Interrupt service routines
Interrupt service routines often set variables that are tested in main line code. For example, a serial port interrupt may test each received character to see if it is an ETX character (presumably signifying the end of a message). If the character is an ETX, the ISR might set a global flag. An incorrect implementation of this might be:
int etx_rcvd = FALSE;
interrupt void rx_isr(void)
if (ETX == rx_char)
etx_rcvd = TRUE;
With optimization turned off, this code might work. However, any half decent optimizer will "break" the code. The problem is that the compiler has no idea that etx_rcvd can be changed within an ISR. As far as the compiler is concerned, the expression !ext_rcvd is always true, and, therefore, you can never exit the while loop. Consequently, all the code after the while loop may simply be removed by the optimizer. If you are lucky, your compiler will warn you about this. If you are unlucky (or you haven't yet learned to take compiler warnings seriously), your code will fail miserably. Naturally, the blame will be placed on a "lousy optimizer."

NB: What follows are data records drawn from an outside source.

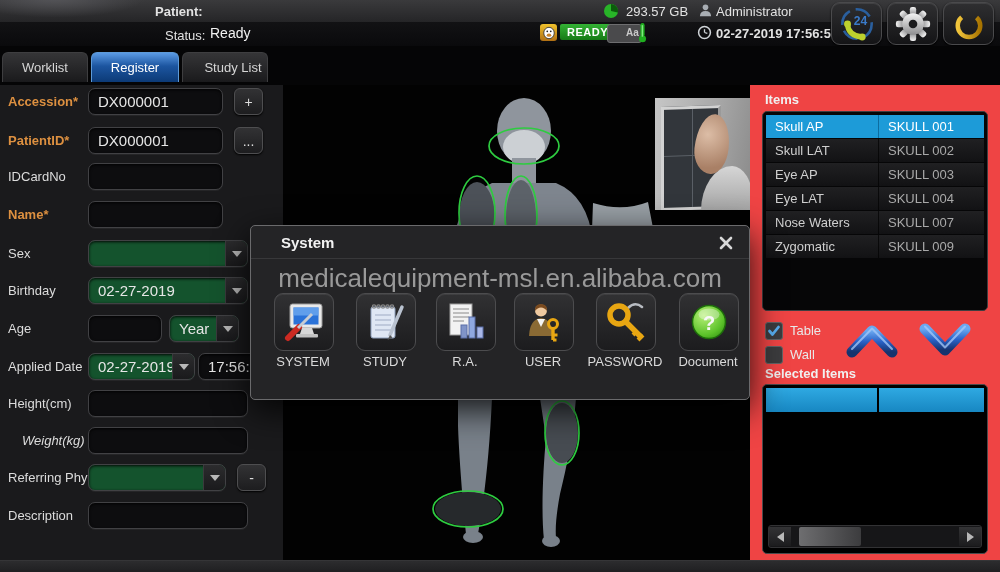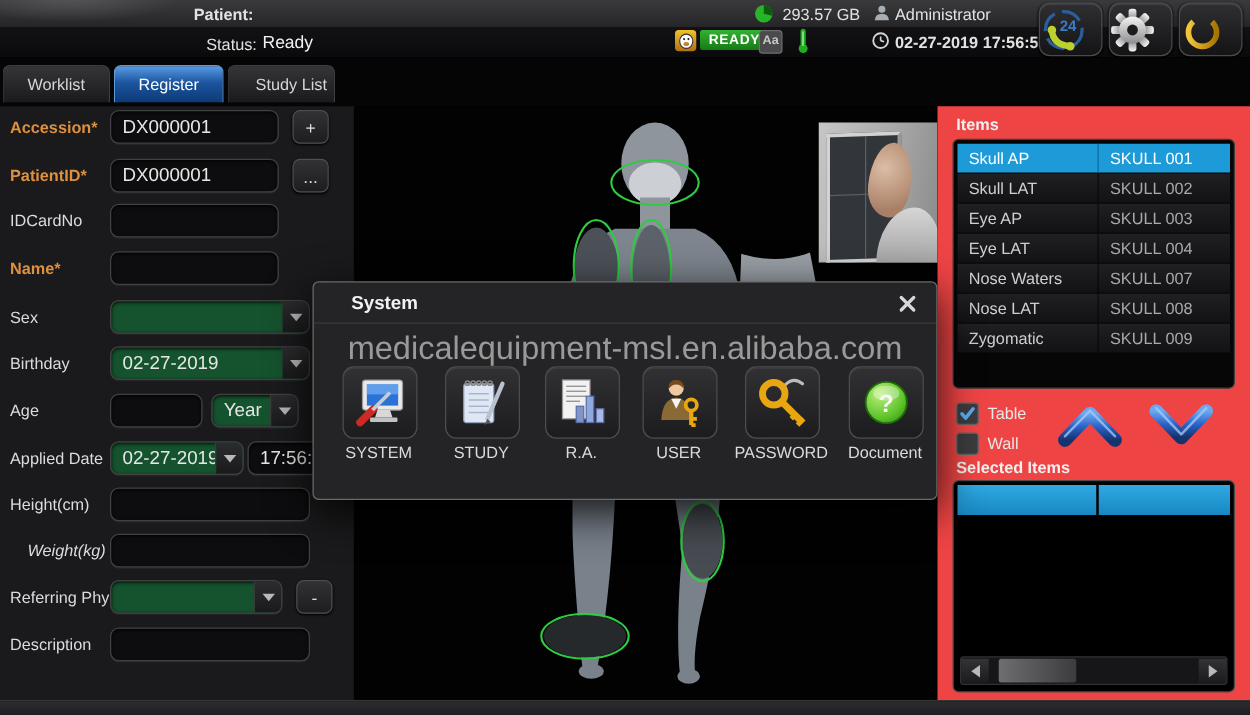"24" .roundbtn { justify-content: flex-start -> center }
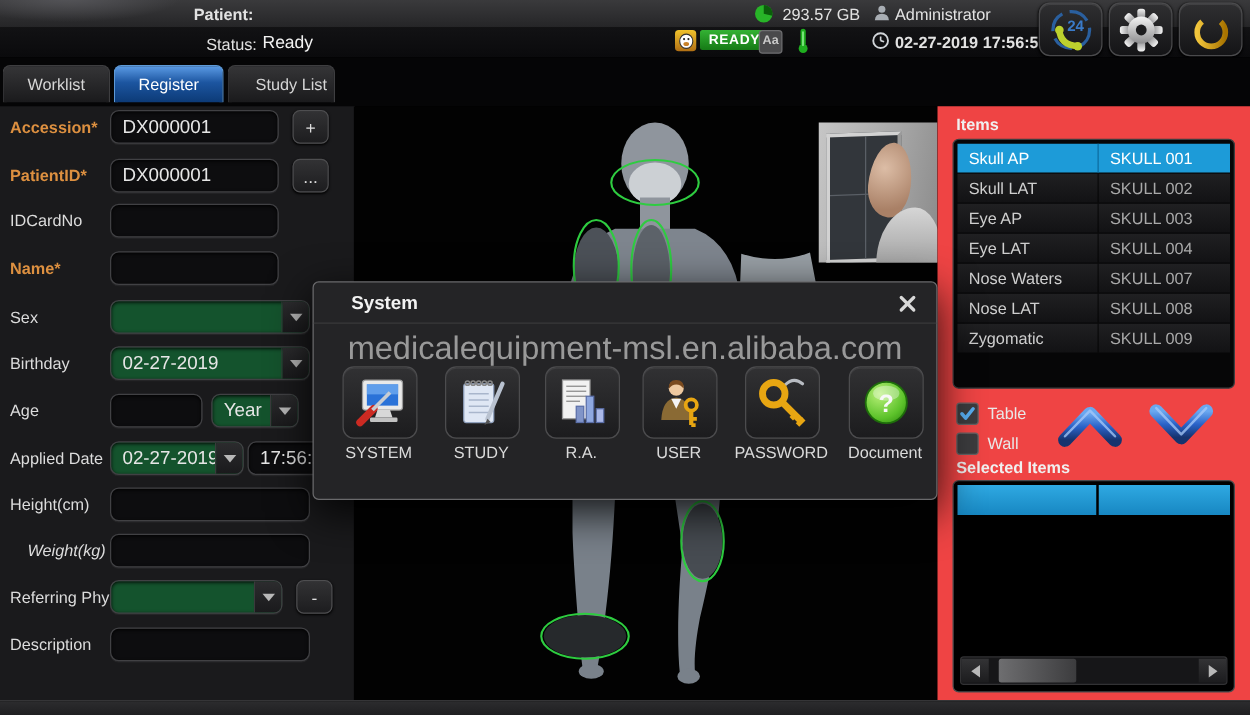"Aa" span.aabox { padding-left: none -> 16px }
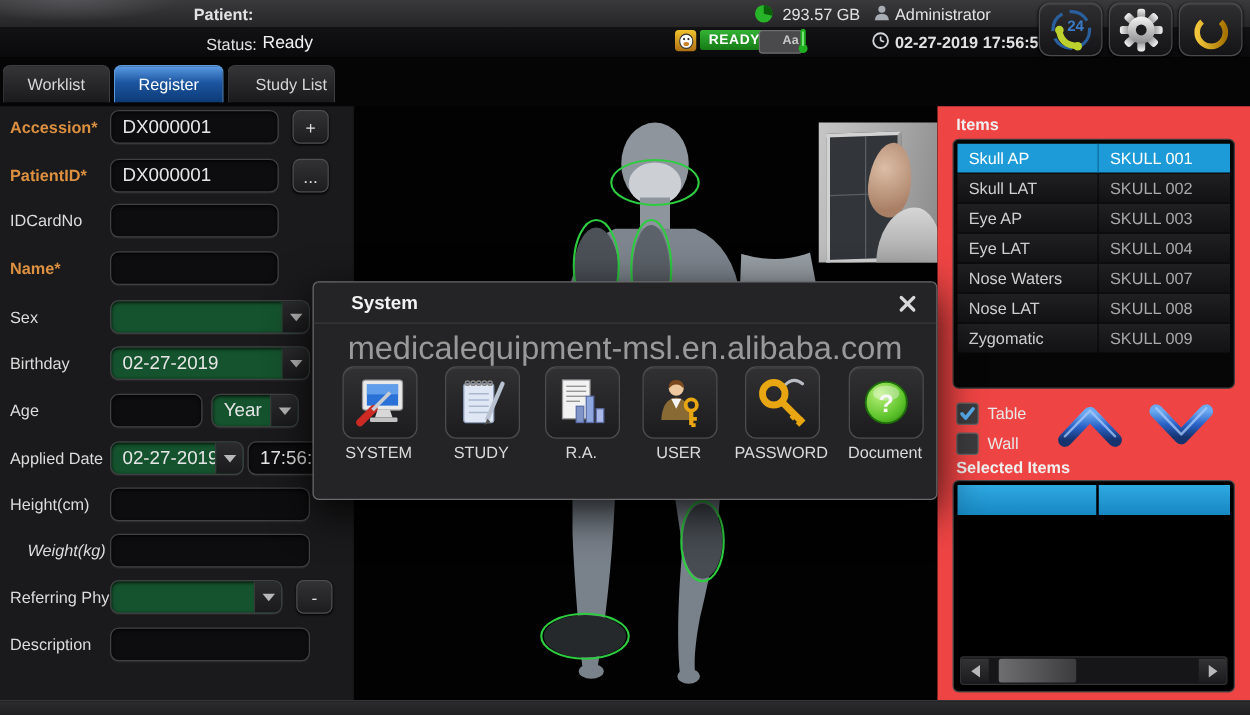"Nose LAT" div.irow { html: <div> <span>Nose LAT</span> <span>SKULL 008</span> </div> -> none }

The solution is to declare the variable etx_rcvd to be volatile. Then all of your problems (well, some of them anyway) will disappear.
Despite the presence of queues, pipes, and other scheduler-aware communications mechanisms in real-time operating systems, it is still fairly common for two tasks to exchange information via a shared memory location (that is, a global). When you add a pre-emptive scheduler to your code, your compiler still has no idea what a context switch is or when one might occur. Thus, another task modifying a shared global is conceptually identical to the problem of interrupt service routines discussed previously. So all shared global variables should be declared volatile. For example:
cntr = 0;
while (cntr == 0)
This code will likely fail once the compiler's optimizer is enabled. Declaring cntr to be volatile is the proper way to solve the problem.
Some compilers allow you to implicitly declare all variables as volatile. Resist this temptation, since it is essentially a substitute for thought. It also leads to potentially less efficient code.
Also, resist the temptation to blame the optimizer or turn it off. Modern optimizers are so good that I cannot remember the last time I came across an optimization bug. In contrast, I come across failures to use volatile with depressing frequency.
If you are given a piece of flaky code to "fix," perform a grep for volatile. If grep comes up empty, the examples given here are probably good places to start looking for problems.